Trudeau fielded questions from the crowd about various topics including health care, the refuge crisis and Donald Trump’s leadership.

However, things quickly heated up when one member of the public asked about the federal government’s recent pipeline approvals.

A handful of people in the crowd then stood up in protest holding ‘Water is Life’ signs.

Trudeau attempted to answer the question, “I’ve said from the very beginning in election campaigns and over the past year, one of the fundamental responsibilities of any government is to understand that there is no longer a choice to be made between the economy and the environment.”

He was abruptly interrupted halfway through his answer by several people shouting from all sides of the crowd.
Things soon got tense when Trudeau became agitated.

“I think people want to hear the end of my question on why we’re building pipelines in this country…,” he said.

At one point during the heated conversation an elder addressed the protesters.

“Thank you PM. I am an elder from Treaty 1 territory.
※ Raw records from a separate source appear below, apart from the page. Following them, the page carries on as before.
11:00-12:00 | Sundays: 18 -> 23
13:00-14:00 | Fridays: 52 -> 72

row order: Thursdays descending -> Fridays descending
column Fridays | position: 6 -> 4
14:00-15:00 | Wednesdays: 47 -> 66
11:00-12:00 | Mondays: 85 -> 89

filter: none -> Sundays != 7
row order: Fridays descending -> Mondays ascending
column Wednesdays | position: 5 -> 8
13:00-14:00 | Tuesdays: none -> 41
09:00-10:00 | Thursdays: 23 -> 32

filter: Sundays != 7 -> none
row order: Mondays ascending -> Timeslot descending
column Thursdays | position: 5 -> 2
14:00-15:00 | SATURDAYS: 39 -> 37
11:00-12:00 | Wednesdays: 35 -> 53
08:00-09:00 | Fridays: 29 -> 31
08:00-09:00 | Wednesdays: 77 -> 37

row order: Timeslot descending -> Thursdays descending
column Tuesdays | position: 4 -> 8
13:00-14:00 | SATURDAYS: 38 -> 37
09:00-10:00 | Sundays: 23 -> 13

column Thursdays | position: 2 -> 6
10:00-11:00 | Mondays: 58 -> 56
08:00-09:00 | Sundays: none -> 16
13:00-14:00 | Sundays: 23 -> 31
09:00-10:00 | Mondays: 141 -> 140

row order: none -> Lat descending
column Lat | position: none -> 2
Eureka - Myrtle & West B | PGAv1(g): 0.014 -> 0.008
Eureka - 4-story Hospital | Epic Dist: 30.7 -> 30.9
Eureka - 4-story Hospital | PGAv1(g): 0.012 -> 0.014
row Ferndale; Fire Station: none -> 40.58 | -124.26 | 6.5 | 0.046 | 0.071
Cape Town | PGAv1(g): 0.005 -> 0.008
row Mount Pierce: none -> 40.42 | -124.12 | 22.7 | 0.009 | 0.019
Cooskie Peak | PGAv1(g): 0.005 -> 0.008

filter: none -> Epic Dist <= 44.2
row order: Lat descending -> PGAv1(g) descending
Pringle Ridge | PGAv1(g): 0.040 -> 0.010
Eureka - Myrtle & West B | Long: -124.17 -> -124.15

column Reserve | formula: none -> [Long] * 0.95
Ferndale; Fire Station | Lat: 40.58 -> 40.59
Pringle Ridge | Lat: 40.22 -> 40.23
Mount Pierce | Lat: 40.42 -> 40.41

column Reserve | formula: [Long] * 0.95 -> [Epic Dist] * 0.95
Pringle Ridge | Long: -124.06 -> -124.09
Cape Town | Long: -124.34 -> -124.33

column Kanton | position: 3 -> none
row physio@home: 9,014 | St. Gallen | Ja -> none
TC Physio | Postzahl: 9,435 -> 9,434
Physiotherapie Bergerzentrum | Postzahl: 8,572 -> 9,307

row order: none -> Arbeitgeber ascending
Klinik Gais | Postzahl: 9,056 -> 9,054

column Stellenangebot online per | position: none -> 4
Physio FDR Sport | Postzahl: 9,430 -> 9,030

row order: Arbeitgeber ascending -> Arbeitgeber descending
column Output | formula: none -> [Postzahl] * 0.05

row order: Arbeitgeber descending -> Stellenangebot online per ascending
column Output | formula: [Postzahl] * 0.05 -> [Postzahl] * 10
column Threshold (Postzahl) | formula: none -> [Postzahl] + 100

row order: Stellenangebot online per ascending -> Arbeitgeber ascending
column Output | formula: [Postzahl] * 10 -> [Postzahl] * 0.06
Our treaties allow you people on our territories. I’m asking that you people that are making statements please respect everybody, please respect our territories,” said the elder.

Eventually the Trudeau finished his response.

Shortly after, members of the Youth ICT committee, a sector from the First Nations Health and Social Secretariat of Manitoba, questioned Trudeau on the rash of suicides on First Nations.

Trudeau responded by saying the government has set up crisis phone lines and invested millions by sending crisis response teams to those communities.

One member of the Youth ICT committee said he hopes the suicide crisis will be addressed quickly, but knows it will take time.

“I think it’s going to be a slow process because people want something so fast. It takes patience because we want to solidify and make sure we’re OK in the long-term,” the youth said.

The town hall marks the last scheduled with no word on whether there will be additional dates added.